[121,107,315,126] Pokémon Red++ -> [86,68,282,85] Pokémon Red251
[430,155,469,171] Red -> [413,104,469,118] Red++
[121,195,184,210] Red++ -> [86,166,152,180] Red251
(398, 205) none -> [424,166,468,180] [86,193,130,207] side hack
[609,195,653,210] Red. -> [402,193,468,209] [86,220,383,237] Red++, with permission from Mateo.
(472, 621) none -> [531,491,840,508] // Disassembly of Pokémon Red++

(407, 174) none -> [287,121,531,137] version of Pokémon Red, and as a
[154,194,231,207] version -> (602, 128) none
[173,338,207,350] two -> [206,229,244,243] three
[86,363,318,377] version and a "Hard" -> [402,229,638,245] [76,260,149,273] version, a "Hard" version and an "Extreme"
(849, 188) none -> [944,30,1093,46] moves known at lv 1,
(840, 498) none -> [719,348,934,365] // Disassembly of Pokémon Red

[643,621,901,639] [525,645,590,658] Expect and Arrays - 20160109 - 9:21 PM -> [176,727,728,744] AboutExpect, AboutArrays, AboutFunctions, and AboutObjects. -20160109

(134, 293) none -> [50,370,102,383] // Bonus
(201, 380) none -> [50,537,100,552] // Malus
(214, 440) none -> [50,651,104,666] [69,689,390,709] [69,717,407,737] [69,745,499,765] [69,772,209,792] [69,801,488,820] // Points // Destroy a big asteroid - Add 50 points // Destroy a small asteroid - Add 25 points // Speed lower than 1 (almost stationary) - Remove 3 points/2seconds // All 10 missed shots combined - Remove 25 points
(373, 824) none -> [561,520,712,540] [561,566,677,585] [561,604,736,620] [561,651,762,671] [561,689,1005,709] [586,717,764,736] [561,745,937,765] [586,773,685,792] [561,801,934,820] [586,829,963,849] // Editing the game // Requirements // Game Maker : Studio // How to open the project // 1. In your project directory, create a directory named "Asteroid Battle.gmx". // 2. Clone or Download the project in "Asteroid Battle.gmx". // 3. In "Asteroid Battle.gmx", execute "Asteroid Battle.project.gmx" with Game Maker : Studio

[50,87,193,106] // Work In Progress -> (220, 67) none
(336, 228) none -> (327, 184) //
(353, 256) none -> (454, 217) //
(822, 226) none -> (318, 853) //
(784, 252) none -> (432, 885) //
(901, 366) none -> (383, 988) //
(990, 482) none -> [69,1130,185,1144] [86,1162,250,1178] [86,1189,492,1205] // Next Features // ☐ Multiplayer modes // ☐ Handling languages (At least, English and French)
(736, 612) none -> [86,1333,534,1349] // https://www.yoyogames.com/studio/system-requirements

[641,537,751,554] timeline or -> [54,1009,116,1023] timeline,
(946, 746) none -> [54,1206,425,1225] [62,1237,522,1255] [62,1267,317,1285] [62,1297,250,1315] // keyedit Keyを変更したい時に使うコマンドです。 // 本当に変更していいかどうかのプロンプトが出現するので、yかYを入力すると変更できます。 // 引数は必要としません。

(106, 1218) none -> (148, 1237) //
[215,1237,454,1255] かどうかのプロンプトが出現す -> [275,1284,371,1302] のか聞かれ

What this task involves: Where a line of the records above holds the word "Pokémon", count it; give the total as a single number and nothing else.

Solution to this problem: 4